[Records from a data collection]
□ □ □ □ □ □ □
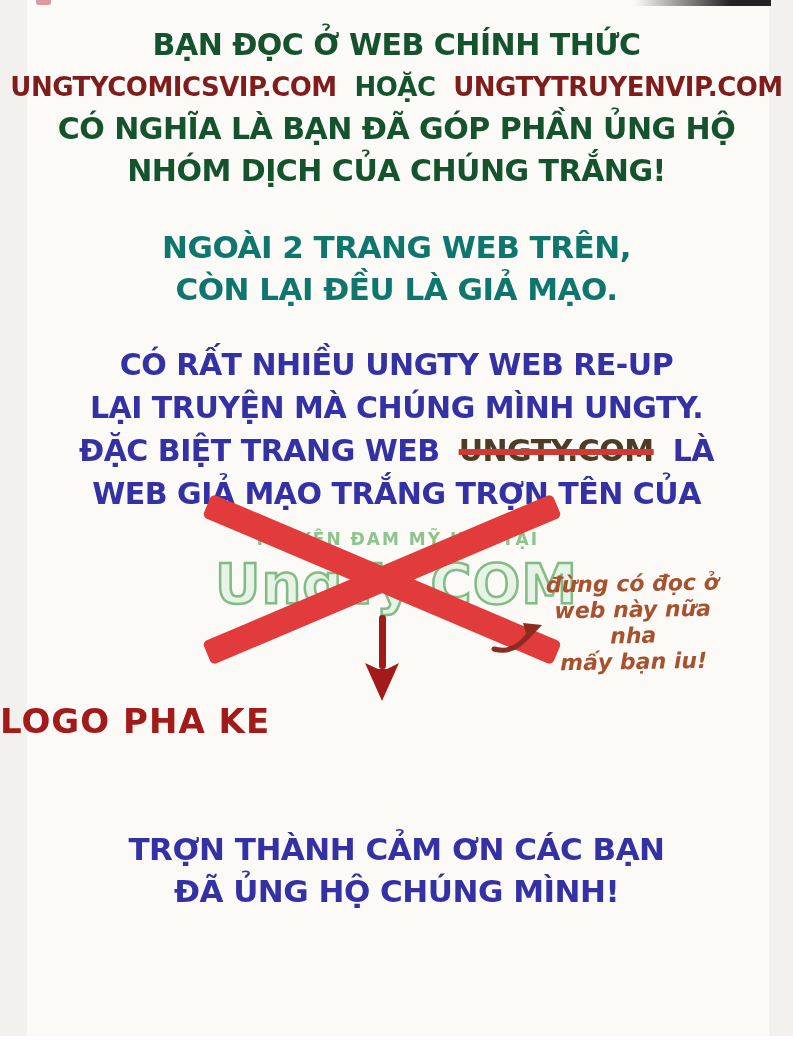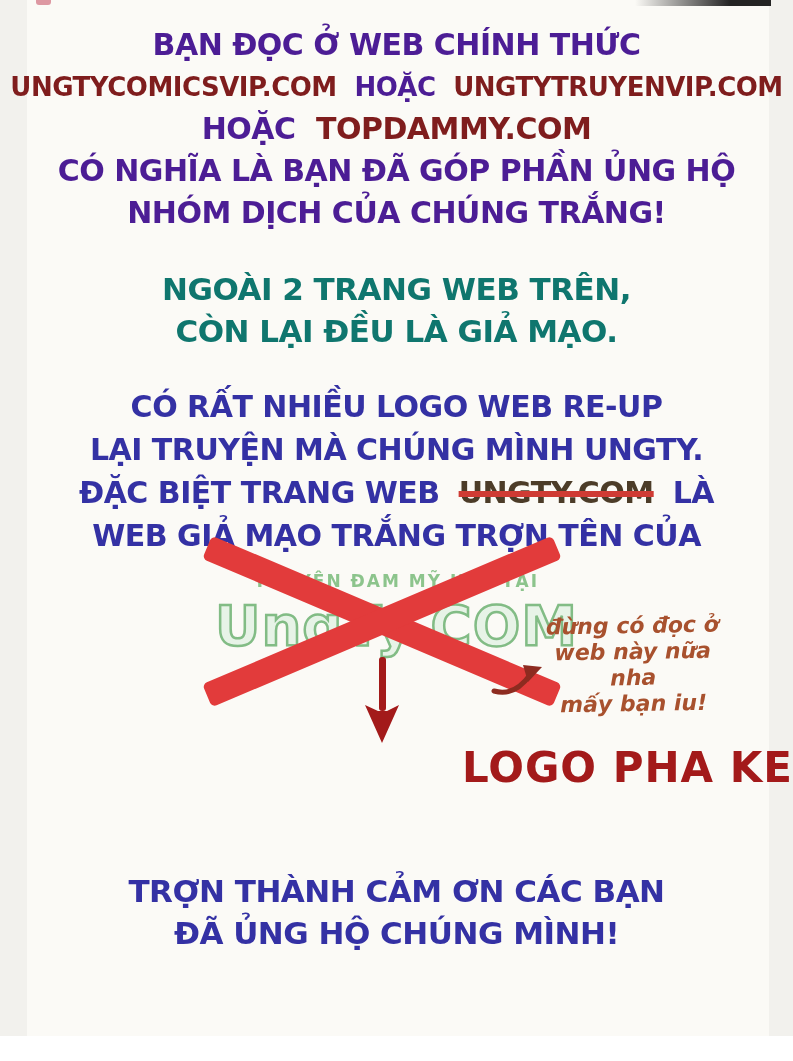--- a/index.html
+++ b/index.html
@@ -22,21 +22,21 @@
 
   .content{position:absolute;left:0;top:0;width:793px;}
   .line{text-align:center;font-weight:bold;letter-spacing:-0.5px;}
 
   .top-block{margin-top:24px;}
   .top-block .line{font-size:30px;line-height:42px;}
   .top-block .line.urls{font-size:26px;}
   .top-block .line.url3{font-size:30px;}
   .urls span + span, .url3 span + span{margin-left:0.35em;}
 
-  .blue{color:#4c1d95;}
+  .blue{color:#14532d;}
   .red{color:#7f1d1d;}
 
   .notice-block{margin-top:34px;}
   .notice-block .line{font-size:31px;line-height:42px;color:#0f766e;}
 
   .warning-block{margin-top:33px;}
   .warning-block .line{font-size:30px;line-height:43px;color:#3431a4;}
   .warning-block .line span + span{margin-left:0.3em;}
   .fake-site{
     color:#4c3c28;
@@ -63,22 +63,22 @@
   .x1{transform:rotate(23deg);}
   .x2{transform:rotate(-23deg);}
   .curved-arrow{position:absolute;left:490px;top:100px;z-index:3;}
   .hand-note{
     position:absolute;left:538px;top:56px;width:190px;z-index:3;
     text-align:center;font-weight:bold;font-style:italic;
     color:#a8512e;font-size:22px;line-height:26px;transform:rotate(-1deg);
   }
   .down-arrow{position:absolute;left:360px;top:100px;z-index:3;}
   .logo-caption{
-    position:absolute;left:0;top:186px;width:793px;text-align:right;
-    font-size:42px;font-weight:bold;color:#a31a1a;letter-spacing:1px;z-index:3;
+    position:absolute;left:0;top:186px;width:793px;text-align:left;
+    font-size:34px;font-weight:bold;color:#a31a1a;letter-spacing:1px;z-index:3;
   }
 
   .footer-block{margin-top:68px;}
   .footer-block .line{font-size:31px;line-height:42px;color:#3431a4;}
 </style>
 </head>
 <body>
 
 <div class="page">
   <div class="edge-left"></div>
@@ -89,35 +89,31 @@
 
   <div class="content">
 
     <div class="top-block">
       <div class="line blue">BẠN ĐỌC Ở WEB CHÍNH THỨC</div>
       <div class="line urls">
         <span class="red">UNGTYCOMICSVIP.COM</span>
         <span class="blue">HOẶC</span>
         <span class="red">UNGTYTRUYENVIP.COM</span>
       </div>
-      <div class="line url3">
-        <span class="blue">HOẶC</span>
-        <span class="red">TOPDAMMY.COM</span>
-      </div>
       <div class="line blue">CÓ NGHĨA LÀ BẠN ĐÃ GÓP PHẦN ỦNG HỘ</div>
       <div class="line blue">NHÓM DỊCH CỦA CHÚNG TRẮNG!</div>
     </div>
 
     <div class="notice-block">
       <div class="line">NGOÀI 2 TRANG WEB TRÊN,</div>
       <div class="line">CÒN LẠI ĐỀU LÀ GIẢ MẠO.</div>
     </div>
 
     <div class="warning-block">
-      <div class="line">CÓ RẤT NHIỀU LOGO WEB RE-UP</div>
+      <div class="line">CÓ RẤT NHIỀU UNGTY WEB RE-UP</div>
       <div class="line">LẠI TRUYỆN MÀ CHÚNG MÌNH UNGTY.</div>
       <div class="line">
         <span>ĐẶC BIỆT TRANG WEB</span>
         <span class="fake-site">UNGTY.COM</span>
         <span>LÀ</span>
       </div>
       <div class="line">WEB GIẢ MẠO TRẮNG TRỢN TÊN CỦA</div>
     </div>
 
     <div class="logo-area">

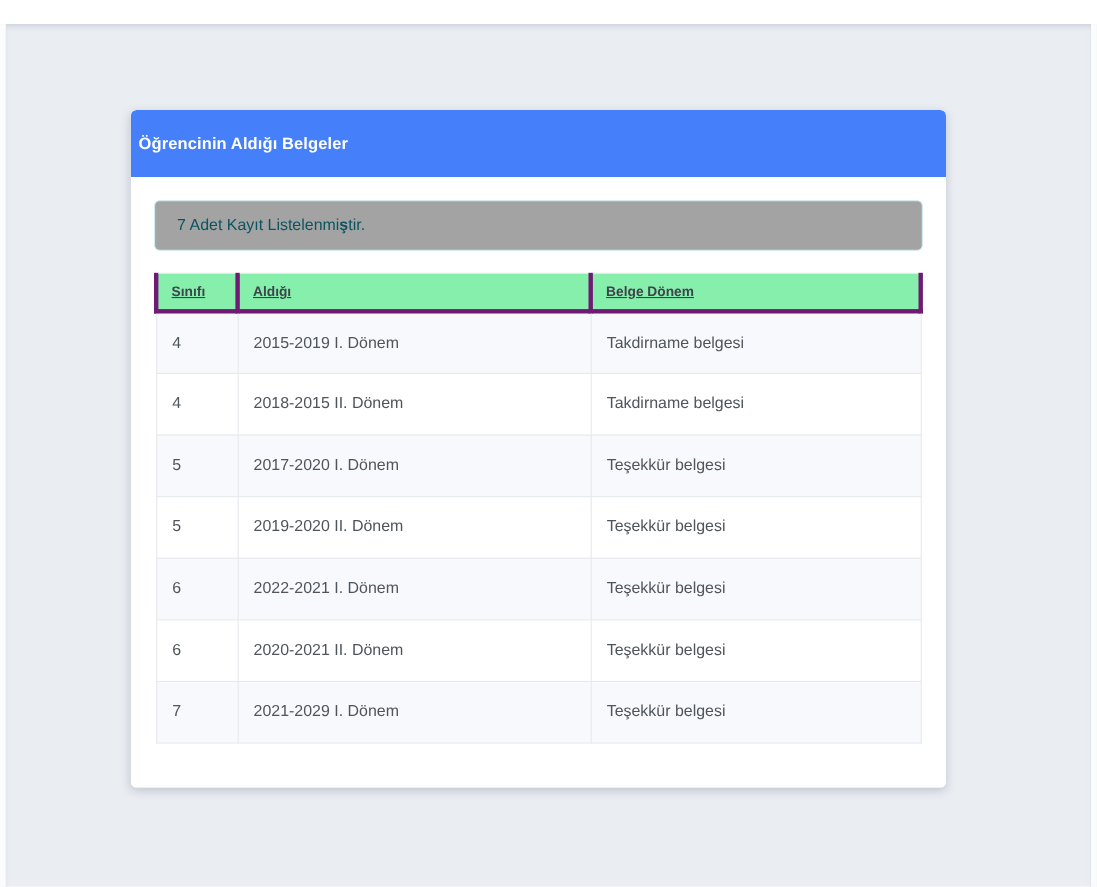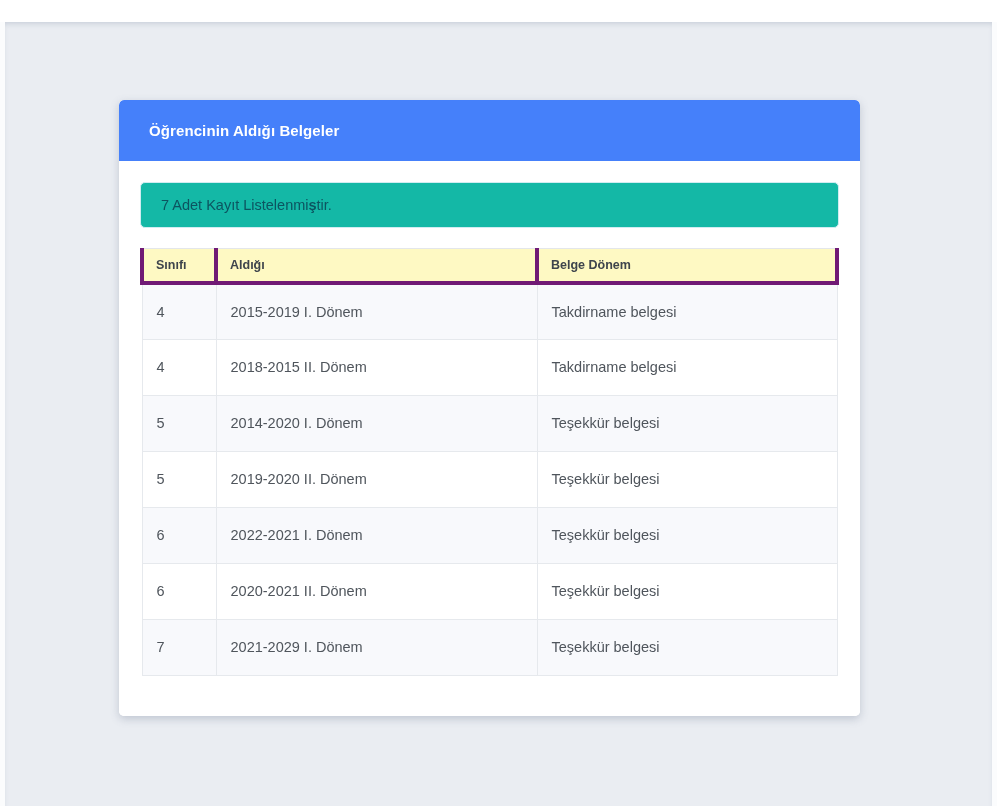--- a/index.html
+++ b/index.html
@@ -46,64 +46,65 @@
     border-radius: 5px;
     box-shadow: 0 3px 9px rgba(96,110,135,0.30);
     overflow: hidden;
   }
 
   #card-header {
     background: #4580fa;
     height: 61px;
     display: flex;
     align-items: center;
-    padding: 0 30px;
+    padding: 0 7px;
     border-radius: 5px 5px 0 0;
   }
   #card-header .title {
     color: #ffffff;
     font-size: 15px;
     font-weight: bold;
     letter-spacing: 0.1px;
   }
 
   #card-body {
     padding: 21px 21px 40px 21px;
     background: #ffffff;
   }
 
   
   .alert-info {
-    background: #14b8a6;
+    background: #a3a3a3;
     color: #0c5460;
     border: 1px solid #d1ecf1;
     border-radius: 5px;
     padding: 14px 20px;
     font-size: 14.5px;
     margin-bottom: 20px;
   }
   .alert-info .strong-s { font-weight: bold; }
 
   
   table.data-table {
     width: 100%;
     border-collapse: collapse;
     font-size: 14px;
     color: #50555c;
   }
   table.data-table thead th {
-    background: #fef9c3;
+    background: #86efac;
     color: #3e444c;
     font-weight: bold;
     font-size: 12.5px;
     text-align: left;
     padding: 9px 12px;
     border: 4px solid #701a75;
     border-top: 1px solid #e3e6ea;
     white-space: nowrap;
+    text-decoration: underline;
   }
   table.data-table tbody td {
     padding: 8px 14px;
     border: 1px solid #e6e9ed;
     height: 56px;
     vertical-align: middle;
     font-size: 14.5px;
     color: #4f555c;
   }
   table.data-table tbody tr:nth-child(odd) td {
@@ -149,21 +150,21 @@
             <td>2015-2019 I. Dönem</td>
             <td>Takdirname belgesi</td>
           </tr>
           <tr>
             <td>4</td>
             <td>2018-2015 II. Dönem</td>
             <td>Takdirname belgesi</td>
           </tr>
           <tr>
             <td>5</td>
-            <td>2014-2020 I. Dönem</td>
+            <td>2017-2020 I. Dönem</td>
             <td>Teşekkür belgesi</td>
           </tr>
           <tr>
             <td>5</td>
             <td>2019-2020 II. Dönem</td>
             <td>Teşekkür belgesi</td>
           </tr>
           <tr>
             <td>6</td>
             <td>2022-2021 I. Dönem</td>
□ □ □ □ □ □ □
PROMPT: Each line above that contains "width" must be copied out.

WRITTEN ANSWER:
   .content{position:absolute;left:0;top:0;width:793px;}
     position:absolute;left:538px;top:56px;width:190px;z-index:3;
-    position:absolute;left:0;top:186px;width:793px;text-align:right;
+    position:absolute;left:0;top:186px;width:793px;text-align:left;
     width: 100%;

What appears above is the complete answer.